In recognition of Women’s History Month, Georgia-Pacific’s paper towel brand Brawny® is again celebrating strong and resilient females of all ages who have paved the way for future generations of girls to chase their dreams. Today it released a powerful anthem video showcasing trailblazing females throughout history whose accomplishments personify the campaign’s moniker, #StrengthHasNoGender.
But while the feats of these females and countless others have helped break barriers for other women and girls, there is still progress to be made in eliminating gender stereotypes and obstacles that exist in society today. In a recently commissioned survey by the makers of Brawny® examining kids’ and parents’ perceptions of role models, strength, heroism and professional aspirations, the results revealed conflicting attitudes that show progress and those that still align with traditional gender stereotypes, particularly when it comes to school subjects favored by girls and their occupational ambitions for the future.
The nationwide online survey by Propeller Insights on behalf of the makers of Brawny® was conducted among 2,003 children ages 6-11, along with one of their parents, from Nov. 9-Dec. 3, 2018. Key findings from the survey include:
- Among Girls ages 6-11, three of their Top 5 favorite subjects in school were STEM related (Math, Science and Computers)
- Girls ages 6-8 are closing the generational gap for interest in STEM subjects (5% higher in Science and 14% higher in Math) today vs. Moms’ interest when they were kids
- Despite a growing interest among Girls in STEM subjects at the elementary school level, only one STEM occupation (Scientist) made the Top 10 of job aspirations
- Parents most frequently identified the following jobs as better suited by gender, reinforcing consistency with professions that are gender imbalanced:
- For Girls: Makeup Artist, Nurse, Teacher, Stay-at-Home Parent, Cheerleader
- For Boys: Police Officer, Military, Firefighter, Mechanic, Professional Athlete
- Kids of both genders identify male-dominated professions such as construction worker & firefighter as jobs for Boys
- Sign of the times – YouTuber (6%) and Video Game Designer (4%) break into Top-10 of rankings of jobs that Boys covet
- Dad was named strongest figure in Girls’ and Boys’ lives, while Mom ranked second. Girls were more likely than Boys to identify Mom as the strongest person they know (37% vs. 26%)
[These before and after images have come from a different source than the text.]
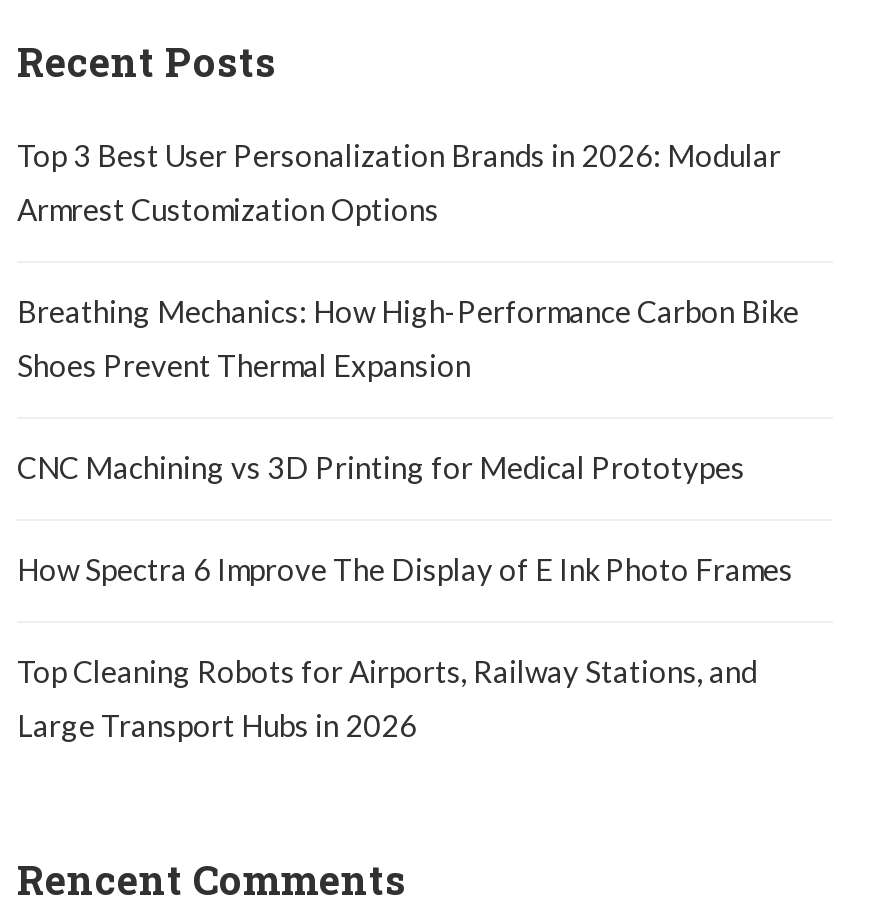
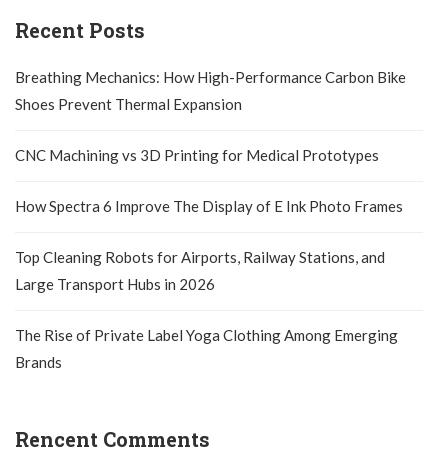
- Top 3 Best User Personalization Brands in 2026: Modular
- Armrest Customization Options

moved up: Breathing Mechanics: How High-Performance Carbon Bike | Shoes Prevent Thermal Expansion | CNC Machining vs 3D Printing for Medical Prototypes | How Spectra 6 Improve The Display of E Ink Photo Frames | Top Cleaning Robots for Airports, Railway Stations, and | Large Transport Hubs in 2026

+ The Rise of Private Label Yoga Clothing Among Emerging
+ Brands
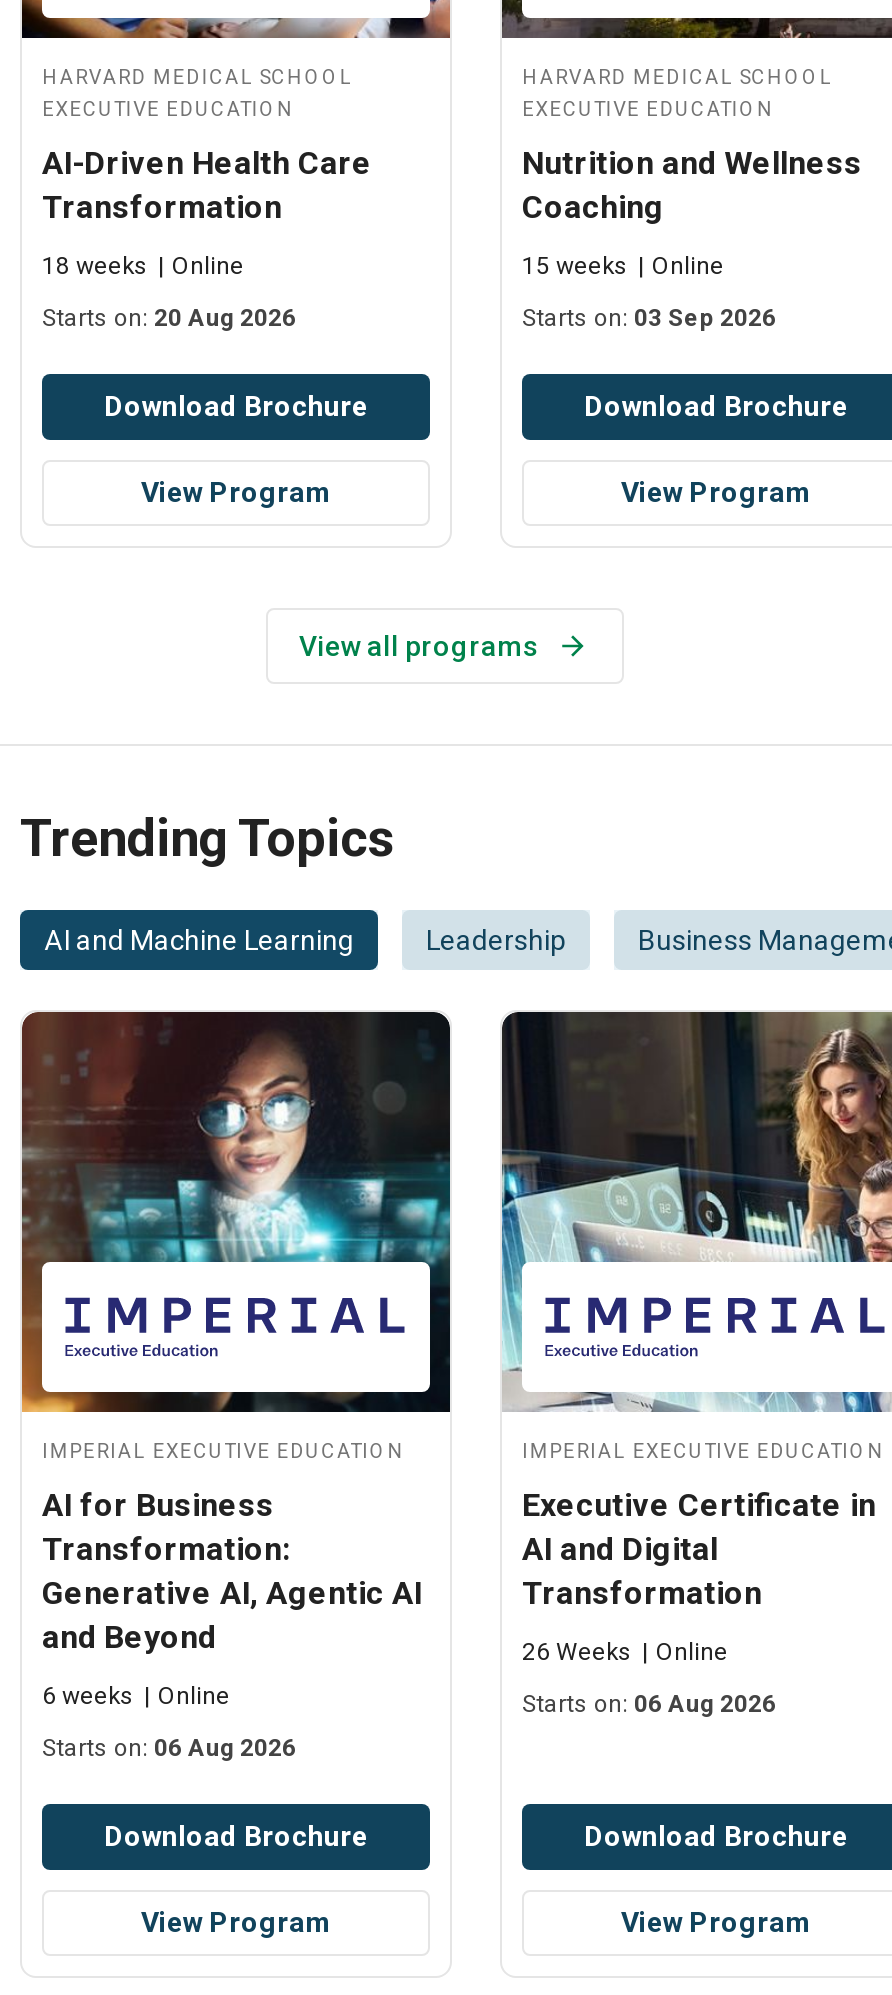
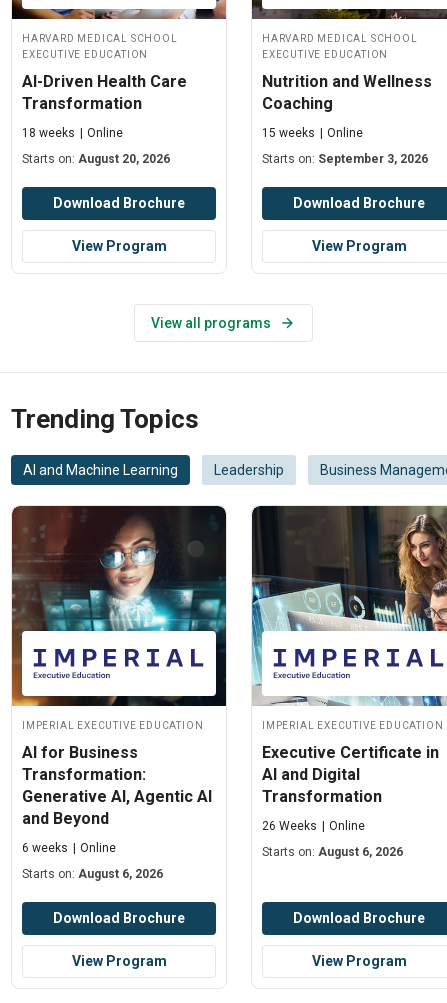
- Starts on: 20 Aug 2026
+ Starts on: August 20, 2026

- Starts on: 03 Sep 2026
+ Starts on: September 3, 2026

- Starts on: 06 Aug 2026
+ Starts on: August 6, 2026

- Starts on: 06 Aug 2026
+ Starts on: August 6, 2026
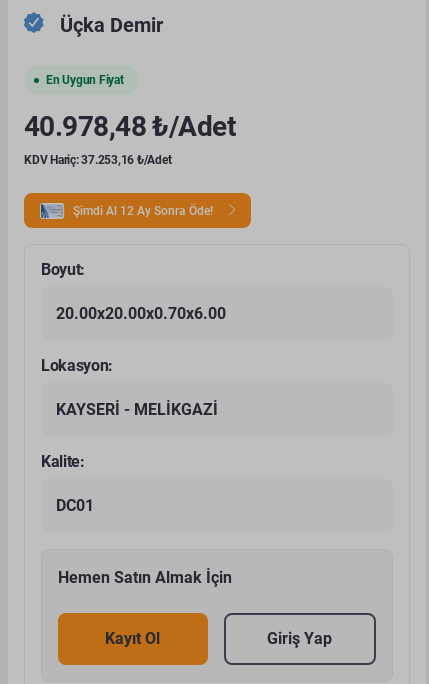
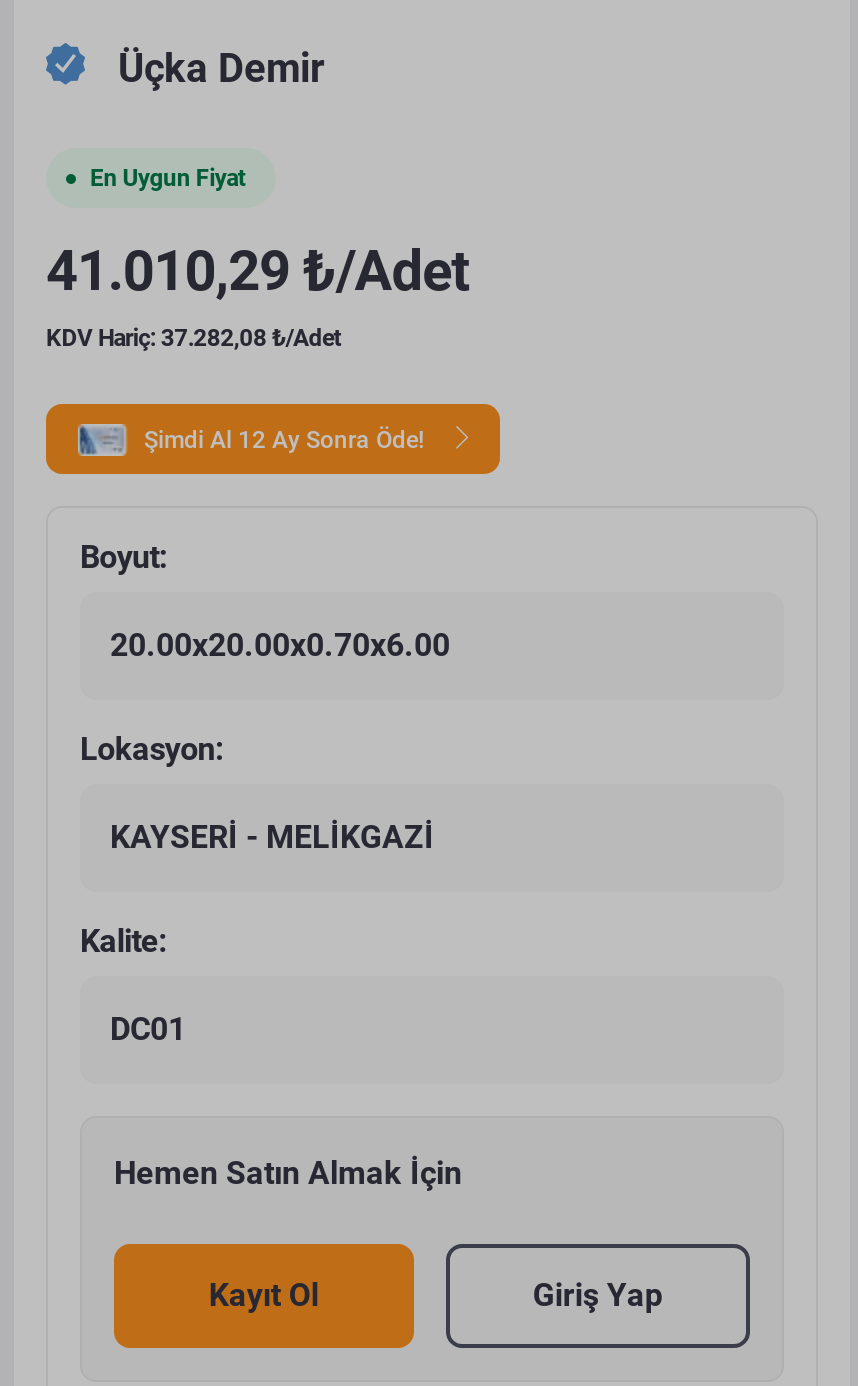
- 40.978,48 ₺/Adet
+ 41.010,29 ₺/Adet

- KDV Hariç: 37.253,16 ₺/Adet
+ KDV Hariç: 37.282,08 ₺/Adet
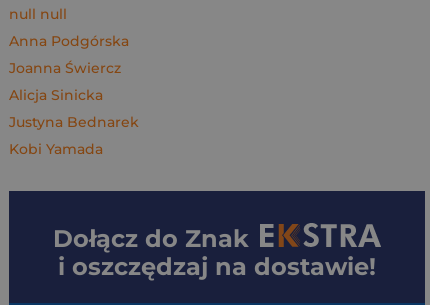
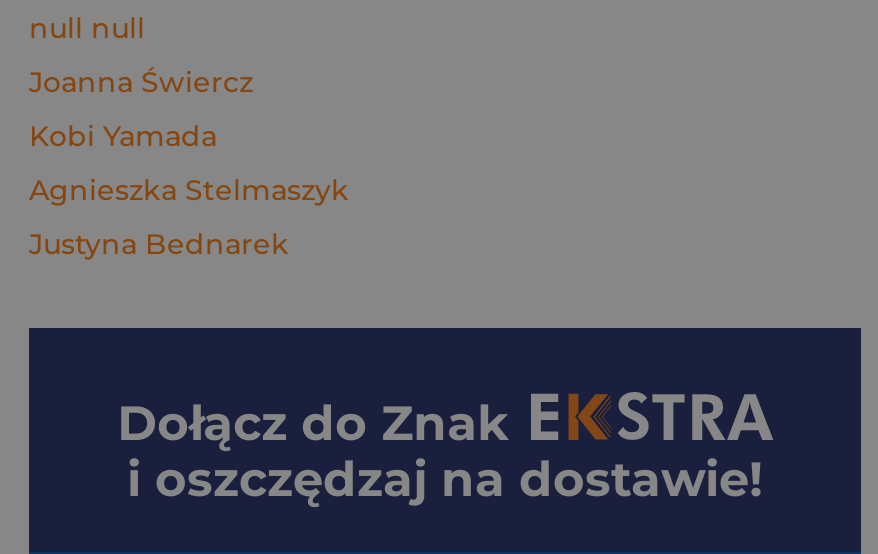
- Anna Podgórska

- Alicja Sinicka
+ Kobi Yamada
+ Agnieszka Stelmaszyk

- Kobi Yamada
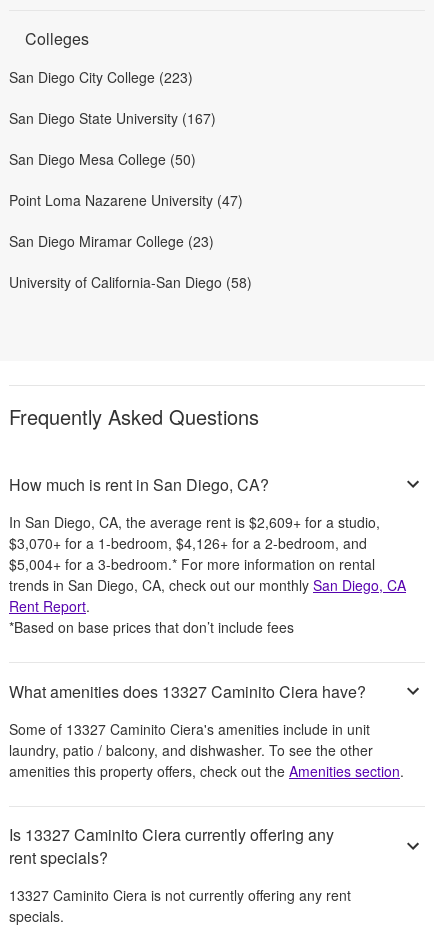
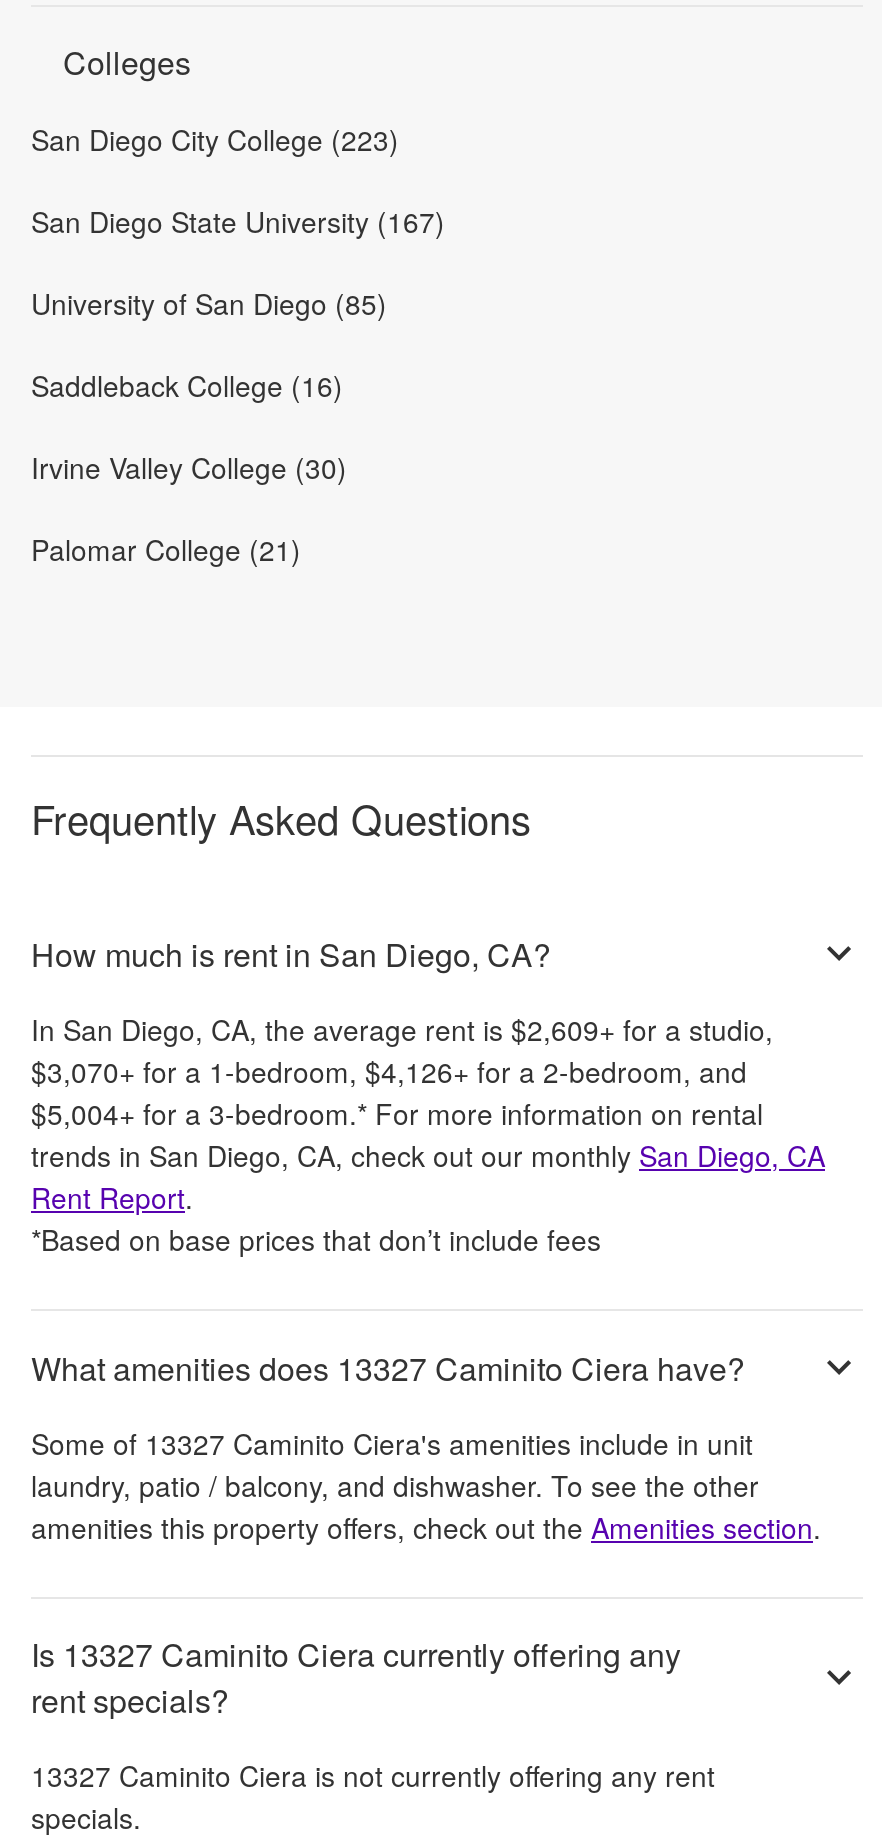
- San Diego Mesa College (50)
+ University of San Diego (85)

- Point Loma Nazarene University (47)
+ Saddleback College (16)

- San Diego Miramar College (23)
+ Irvine Valley College (30)

- University of California-San Diego (58)
+ Palomar College (21)
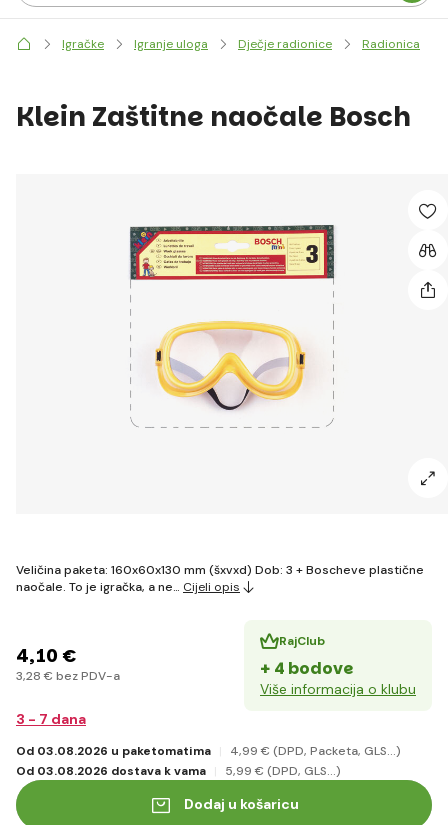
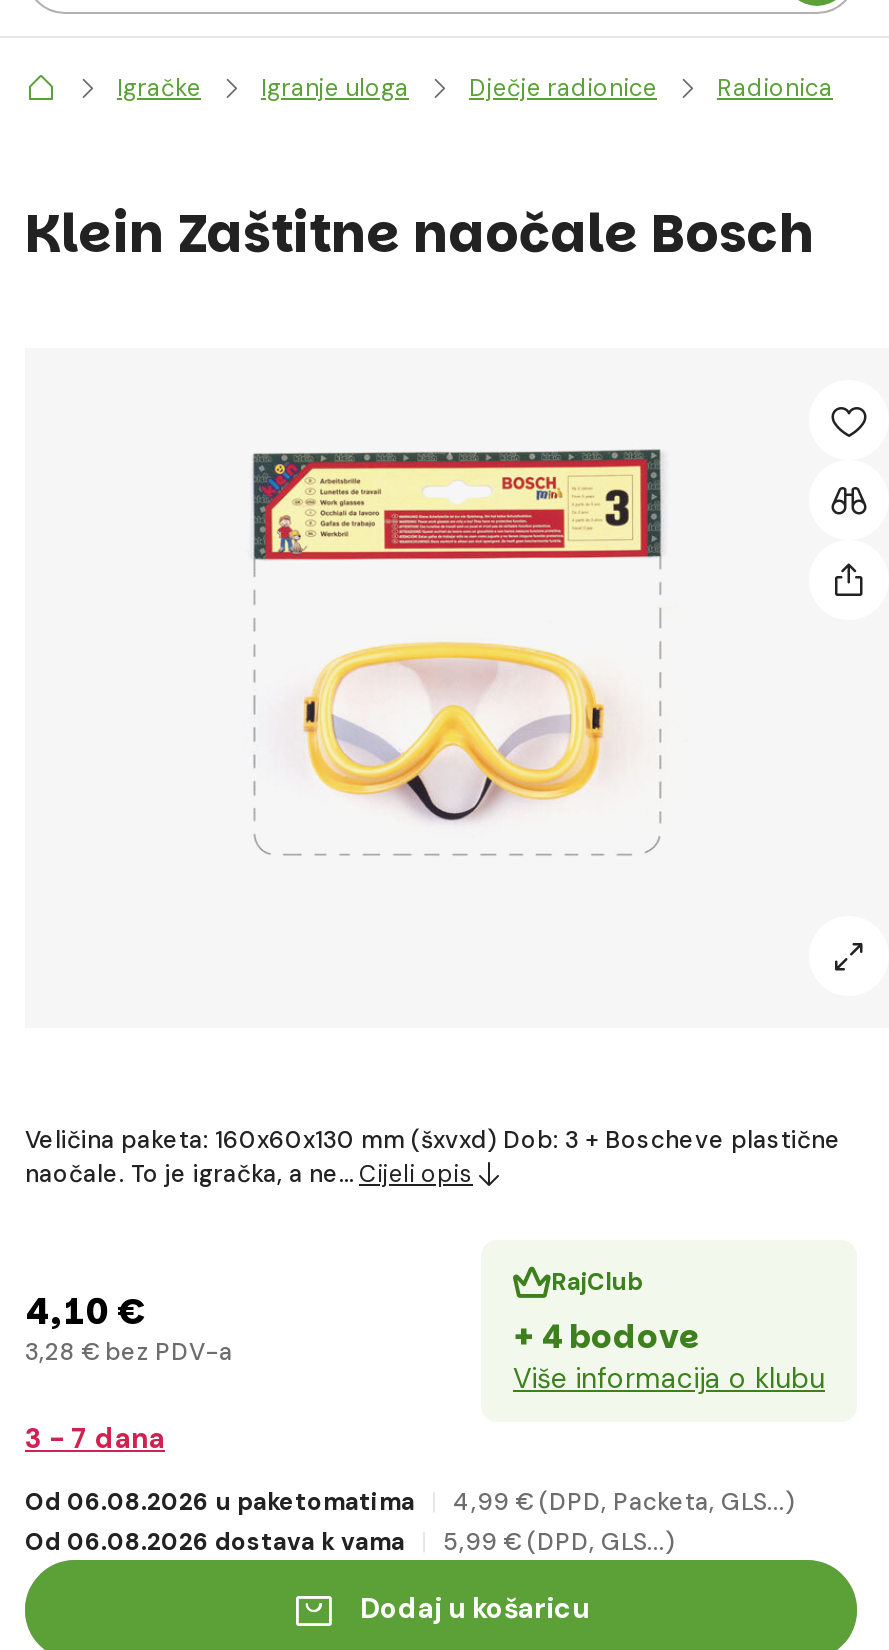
- Od 03.08.2026 u paketomatima
+ Od 06.08.2026 u paketomatima

- Od 03.08.2026 dostava k vama
+ Od 06.08.2026 dostava k vama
“Throughout its evolution over the past four years, our #StrengthHasNoGender campaign continues to celebrate female empowerment and inspire momentum toward the future of true gender equality,” said Nicole Cook, Brand Building Director, Retail Towel and Napkins at Georgia-Pacific. “This year’s survey results illustrate that while strides have been made, particularly in girls’ interest in STEM, there is more work to be done. Through the celebration of female pioneers as well as our investment in the future via our support of Girls Inc., we hope to inspire progress on this journey.”
In addition to the survey, the brand continues to fortify its multi-year partnership with the nonprofit organization, Girls Inc. and will contribute $75,000 in support of its many different programs which inspire young girls to carry out the organization’s mission of being strong, smart, and bold.
The Brawny® brand will commemorate the #StrengthHasNoGender campaign by releasing limited-edition product featuring three multigenerational women in place of The Brawny Man® on packages at retailers nationwide during Women’s History Month. Reinforcing the generational theme of this year’s campaign, the Brawny® brand has created a short anthem film to honor past female pioneers paving the way for the women of today, as well as lend support to future generations available now at Brawny.com/StrengthHasNoGender.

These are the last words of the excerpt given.